Making jewelry with flowers provides a look with simple elegance that is so right for so many occasions. Whether paired with a headpiece, such as a crown or headband, like the one below, or worn alone, this beautiful floral accessory is a unique and natural way to make a style statement.
All the how-tos I am sharing are for guidance and inspiration. The true beauty of these pieces, though, lies in the personal interpretation. These tips and techniques will give you the basic information and confidence that you need to get started.
Tools and supplies
- Flat wire
- Floral wires
- Stem wrap
- Floral adhesive
- Wire cutters
- Round nose pliers
- Hanging amaranthus
- Free spirit rose
- Majolica spray rose
- Lady’s mantle
- Assorted foliage
1. Start by determining the length of wire needed by wrapping it (or a string) around the neck. For this asymmetrical style, I needed 27 inches and added another 3 inches to wrap around the stem of the large rose. I used a three-sixteenths Oasis™ Flat Wire in silver.

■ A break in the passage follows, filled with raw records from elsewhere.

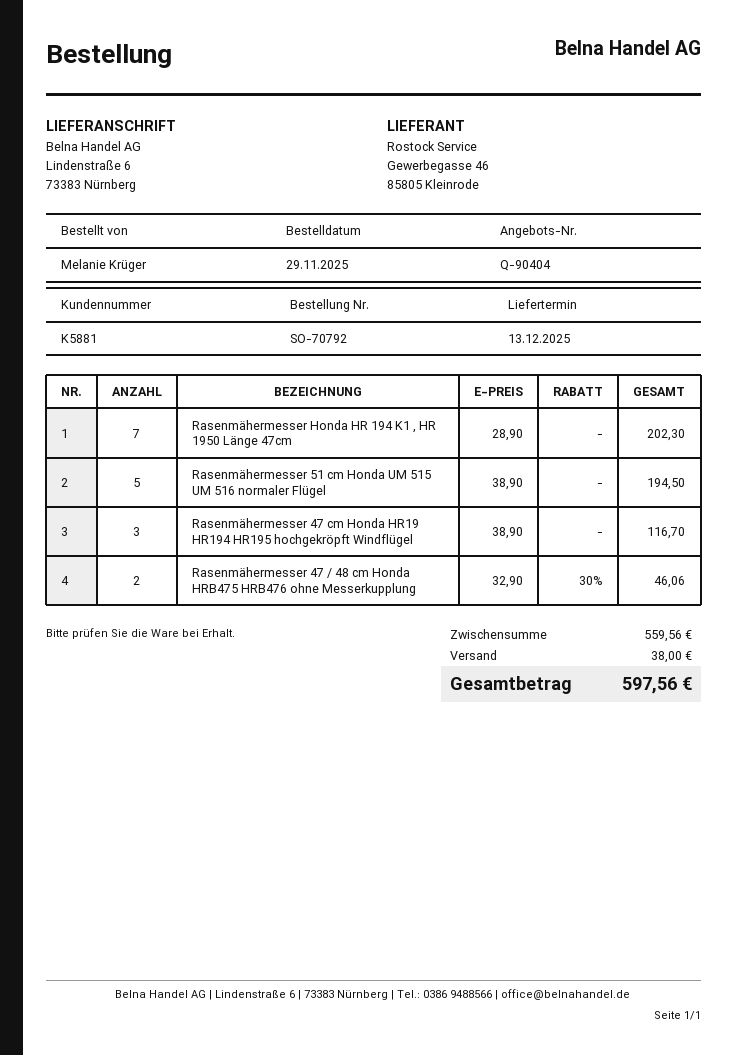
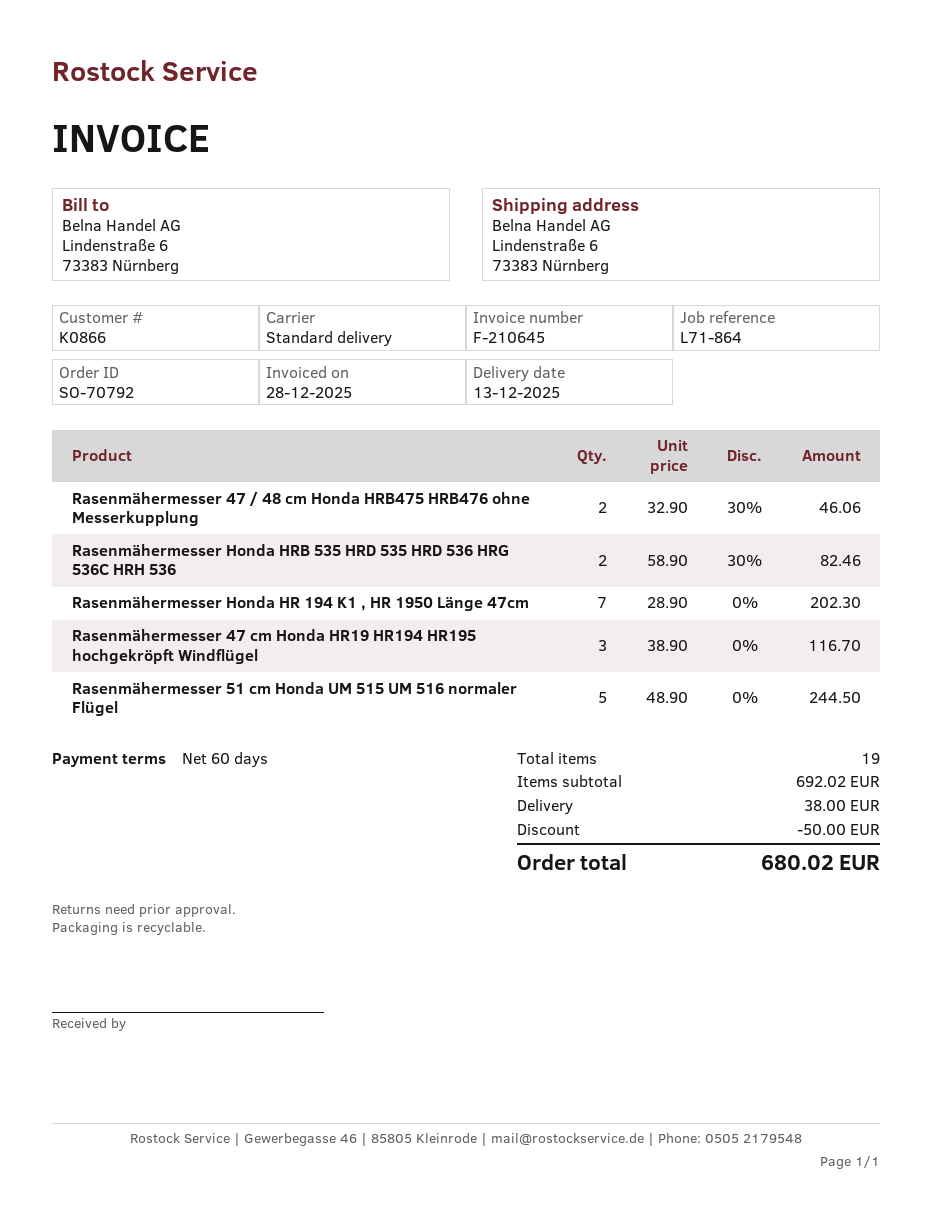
customer number: K5881 -> K0866
Rasenmähermesser 51 cm Honda UM 515 UM 516 normaler Flügel: 5 x 38.90 = 194.50 -> 5 x 48.90 = 244.50
Rasenmähermesser Honda HRB 535 HRD 535 HRD 536 HRG 536C HRH 536: none -> 2 x 58.90 - 30% = 82.46
subtotal: 559.56 -> 692.02
discount: none -> 50.00
total: 597.56 -> 680.02

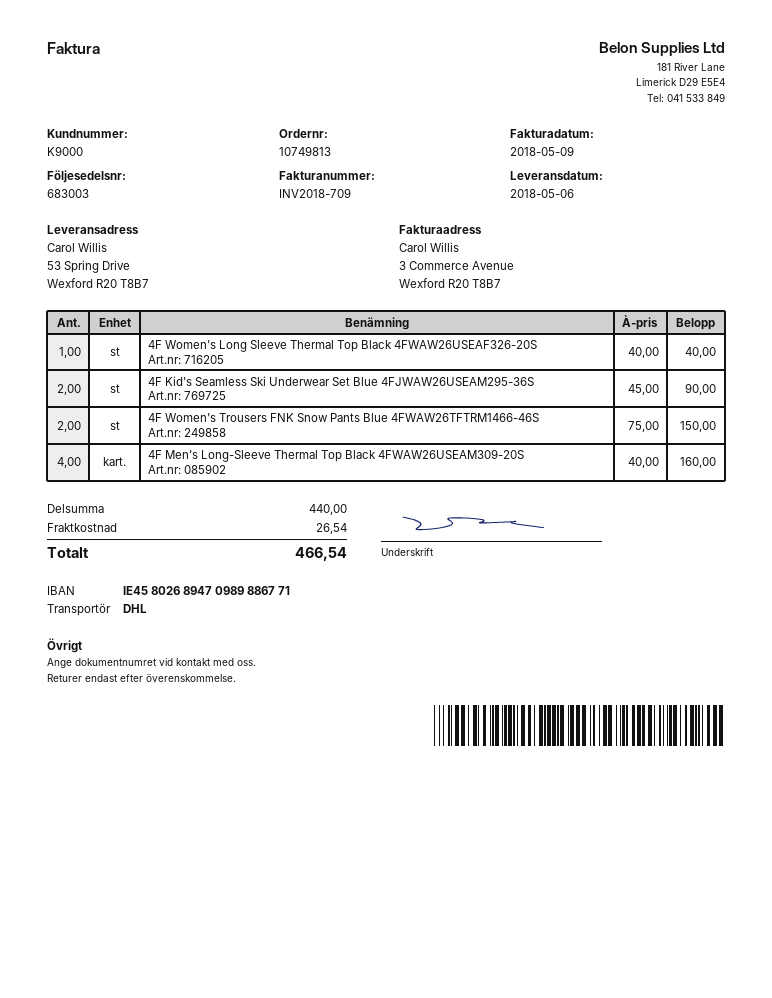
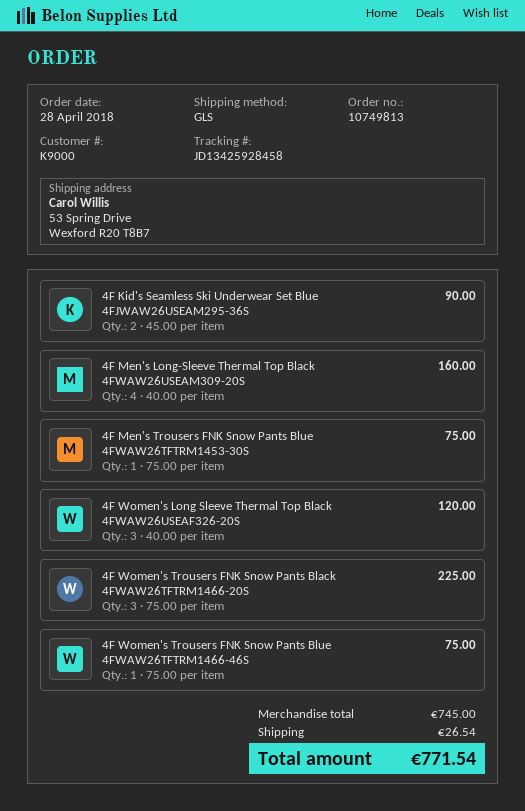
shipping method: DHL -> GLS
4F Women's Long Sleeve Thermal Top Black 4FWAW26USEAF326-20S: 1 x 40.00 = 40.00 -> 3 x 40.00 = 120.00
4F Women's Trousers FNK Snow Pants Blue 4FWAW26TFTRM1466-46S: 2 x 75.00 = 150.00 -> 1 x 75.00 = 75.00
4F Men's Trousers FNK Snow Pants Blue 4FWAW26TFTRM1453-30S: none -> 1 x 75.00 = 75.00
4F Women's Trousers FNK Snow Pants Black 4FWAW26TFTRM1466-20S: none -> 3 x 75.00 = 225.00
subtotal: 440.00 -> 745.00
total: 466.54 -> 771.54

2. Cut a wire for the large open rose.
3. Wrap the end of the rose wire around the end of the flat wire, and then twist the flat wire around the bottom of the rose. You can use a round nose pliers for this, but it is not necessary.

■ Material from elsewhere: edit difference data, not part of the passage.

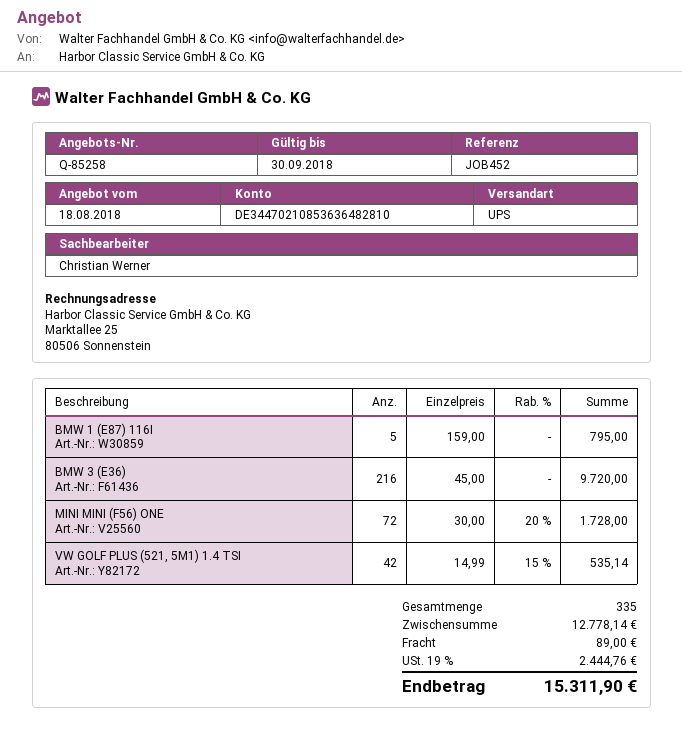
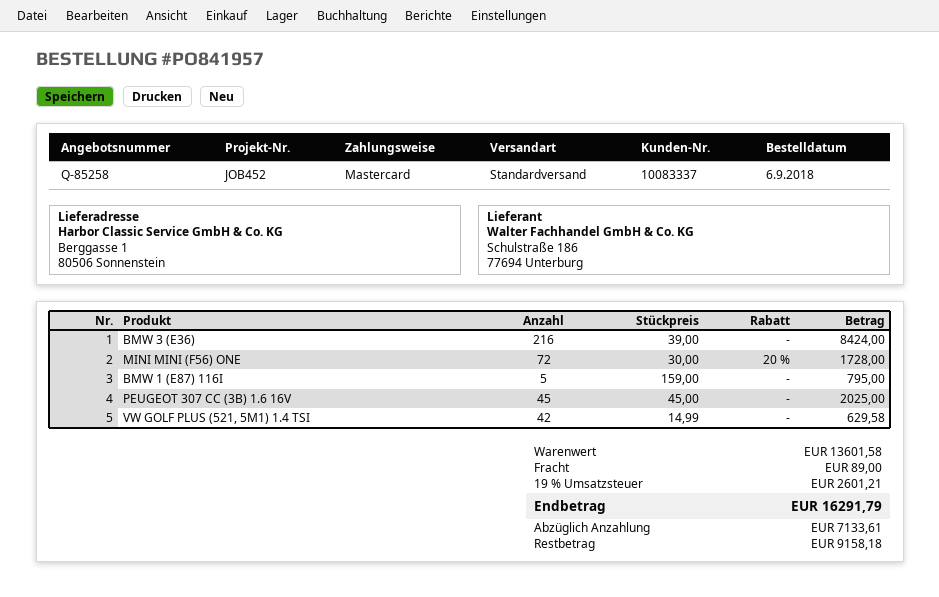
shipping method: UPS -> standard
BMW 3 (E36): 216 x 45.00 = 9720.00 -> 216 x 39.00 = 8424.00
VW GOLF PLUS (521, 5M1) 1.4 TSI: 42 x 14.99 - 15% = 535.14 -> 42 x 14.99 = 629.58
PEUGEOT 307 CC (3B) 1.6 16V: none -> 45 x 45.00 = 2025.00
subtotal: 12778.14 -> 13601.58
tax: 19% = 2444.76 -> 19% = 2601.21
total: 15311.90 -> 16291.79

4. Cut a small cluster of a filler flower, such as alchemilla (Lady’s mantle), and gather a few of these together and wrap them with floral stem wrap*.
5. Attach these clusters to the back of the rose using floral adhesive*.
6. Wire two smaller spray roses and attach them to the other end using stem wrap.
7. Add more floral components, such as foliage, berries, and hanging amaranthus, using floral adhesive or hot glue. You can easily cut the flat wire if you find that it’s longer than needed.
8. Slip your flower necklace around your neck, and let the festivities begin!